CHENG Gong,ZHAO Wei,MAO Shi-yi   

  1. School of Electronics and Information Engineering, Beijing University of Aeronautics and Astronautics
  • Received:2006-04-05 Revised:2006-11-30 Online:2007-05-10 Published:2007-05-10
  • Contact: CHENG Gong

Abstract:

Kernel linear discriminant analysis (KLDA) is essentially a nonlinear feature extraction criterion. This work uses KLDA to extract the feature of MSTAR SAR images, through which the recognition rate is high and the intrinsic azimuth sensitivity in SAR image is overcome. At the same time, the KLDA computation cost is too high on the condition of more training samples.
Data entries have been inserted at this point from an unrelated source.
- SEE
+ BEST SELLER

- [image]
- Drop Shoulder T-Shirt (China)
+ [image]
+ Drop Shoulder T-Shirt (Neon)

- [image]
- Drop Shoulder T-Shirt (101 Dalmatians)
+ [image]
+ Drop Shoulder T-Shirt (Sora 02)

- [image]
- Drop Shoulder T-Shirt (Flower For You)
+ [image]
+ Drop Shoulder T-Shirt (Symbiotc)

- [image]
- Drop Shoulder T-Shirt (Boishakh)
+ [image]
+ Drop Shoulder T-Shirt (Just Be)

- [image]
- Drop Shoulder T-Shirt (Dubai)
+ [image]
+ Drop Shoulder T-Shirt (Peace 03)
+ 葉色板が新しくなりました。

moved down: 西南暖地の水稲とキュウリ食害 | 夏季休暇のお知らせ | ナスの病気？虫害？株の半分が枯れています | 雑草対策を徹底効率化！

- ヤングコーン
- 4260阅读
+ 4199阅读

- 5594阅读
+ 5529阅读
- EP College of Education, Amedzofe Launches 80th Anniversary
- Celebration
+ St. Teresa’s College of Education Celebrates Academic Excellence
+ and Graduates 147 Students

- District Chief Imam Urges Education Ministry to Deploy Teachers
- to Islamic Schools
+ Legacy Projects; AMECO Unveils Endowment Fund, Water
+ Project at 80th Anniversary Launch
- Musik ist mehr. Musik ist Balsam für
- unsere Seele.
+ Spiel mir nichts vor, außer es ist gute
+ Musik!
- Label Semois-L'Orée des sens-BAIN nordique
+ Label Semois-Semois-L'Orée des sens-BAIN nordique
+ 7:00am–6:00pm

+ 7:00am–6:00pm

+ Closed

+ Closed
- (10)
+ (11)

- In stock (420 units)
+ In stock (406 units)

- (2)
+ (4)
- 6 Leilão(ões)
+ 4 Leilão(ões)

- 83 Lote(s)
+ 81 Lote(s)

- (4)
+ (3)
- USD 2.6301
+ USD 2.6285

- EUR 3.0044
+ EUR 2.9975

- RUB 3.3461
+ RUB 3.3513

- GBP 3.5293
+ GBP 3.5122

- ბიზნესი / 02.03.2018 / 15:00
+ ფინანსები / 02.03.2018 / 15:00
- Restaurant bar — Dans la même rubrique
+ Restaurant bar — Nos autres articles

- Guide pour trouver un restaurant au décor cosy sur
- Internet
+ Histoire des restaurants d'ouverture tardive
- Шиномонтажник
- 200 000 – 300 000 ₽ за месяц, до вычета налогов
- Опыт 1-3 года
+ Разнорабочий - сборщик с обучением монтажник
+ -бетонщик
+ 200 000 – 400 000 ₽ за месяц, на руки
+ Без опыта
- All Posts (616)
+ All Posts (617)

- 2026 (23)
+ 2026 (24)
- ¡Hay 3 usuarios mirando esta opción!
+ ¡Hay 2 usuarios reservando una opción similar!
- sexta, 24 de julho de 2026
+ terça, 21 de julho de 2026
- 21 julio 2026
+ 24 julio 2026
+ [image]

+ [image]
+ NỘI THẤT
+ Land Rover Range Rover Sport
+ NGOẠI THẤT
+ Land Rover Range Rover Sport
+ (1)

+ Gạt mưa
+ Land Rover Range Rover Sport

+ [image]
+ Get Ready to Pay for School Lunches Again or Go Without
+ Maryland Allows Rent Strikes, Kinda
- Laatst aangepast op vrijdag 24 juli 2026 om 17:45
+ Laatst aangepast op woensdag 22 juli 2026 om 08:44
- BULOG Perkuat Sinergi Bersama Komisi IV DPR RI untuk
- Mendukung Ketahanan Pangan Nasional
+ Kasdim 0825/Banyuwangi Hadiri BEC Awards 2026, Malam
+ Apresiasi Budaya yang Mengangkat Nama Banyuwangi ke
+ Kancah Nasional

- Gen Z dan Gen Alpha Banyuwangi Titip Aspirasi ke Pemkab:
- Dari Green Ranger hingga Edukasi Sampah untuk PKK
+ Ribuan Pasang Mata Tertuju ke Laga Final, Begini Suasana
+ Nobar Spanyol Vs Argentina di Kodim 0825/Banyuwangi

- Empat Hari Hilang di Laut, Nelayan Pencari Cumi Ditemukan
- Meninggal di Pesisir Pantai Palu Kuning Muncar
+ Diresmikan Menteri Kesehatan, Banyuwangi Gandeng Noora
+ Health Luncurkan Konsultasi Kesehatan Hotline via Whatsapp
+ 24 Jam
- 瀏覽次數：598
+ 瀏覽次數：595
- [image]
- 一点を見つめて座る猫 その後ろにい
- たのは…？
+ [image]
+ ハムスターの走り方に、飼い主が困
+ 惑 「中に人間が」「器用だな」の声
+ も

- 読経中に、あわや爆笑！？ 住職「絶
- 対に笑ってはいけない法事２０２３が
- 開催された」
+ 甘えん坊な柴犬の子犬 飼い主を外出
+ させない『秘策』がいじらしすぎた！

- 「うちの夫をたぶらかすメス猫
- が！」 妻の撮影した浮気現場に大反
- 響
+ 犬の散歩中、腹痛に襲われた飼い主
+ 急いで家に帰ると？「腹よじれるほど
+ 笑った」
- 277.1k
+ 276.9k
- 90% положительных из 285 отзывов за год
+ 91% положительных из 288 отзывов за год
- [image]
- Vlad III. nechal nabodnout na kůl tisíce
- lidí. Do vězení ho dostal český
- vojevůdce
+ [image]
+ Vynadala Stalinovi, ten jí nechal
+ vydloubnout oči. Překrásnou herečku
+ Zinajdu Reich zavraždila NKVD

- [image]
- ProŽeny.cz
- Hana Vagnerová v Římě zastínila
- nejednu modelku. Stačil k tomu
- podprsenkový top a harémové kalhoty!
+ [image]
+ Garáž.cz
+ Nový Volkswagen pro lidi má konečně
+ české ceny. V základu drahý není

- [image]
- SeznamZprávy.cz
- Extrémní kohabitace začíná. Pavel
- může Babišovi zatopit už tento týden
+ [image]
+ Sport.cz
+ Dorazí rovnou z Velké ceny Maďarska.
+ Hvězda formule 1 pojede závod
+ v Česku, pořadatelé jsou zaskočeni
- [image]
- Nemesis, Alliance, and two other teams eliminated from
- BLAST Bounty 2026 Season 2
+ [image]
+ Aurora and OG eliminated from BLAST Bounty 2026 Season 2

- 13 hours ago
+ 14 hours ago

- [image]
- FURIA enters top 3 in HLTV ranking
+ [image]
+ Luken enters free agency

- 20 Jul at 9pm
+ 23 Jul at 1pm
In order to deal with it, a Fast feature vector select (FFVS) scheme is adopted that divides the total images into several groups according to the dissimilarity of target’s classes and poses in image.  The FFVS can fast select a part of images from each group as a subset whose mapping in high dimension feature space forms a basis.  Each sample and the projection operator can be expressed by a linear combination of the basis, so the size of KLDA kernel matrix is decreased and the computation cost is reduced.  Experimental results show a good recognition performance is achieved by use of the hybrid algorithm that combines FFVS and KLDA.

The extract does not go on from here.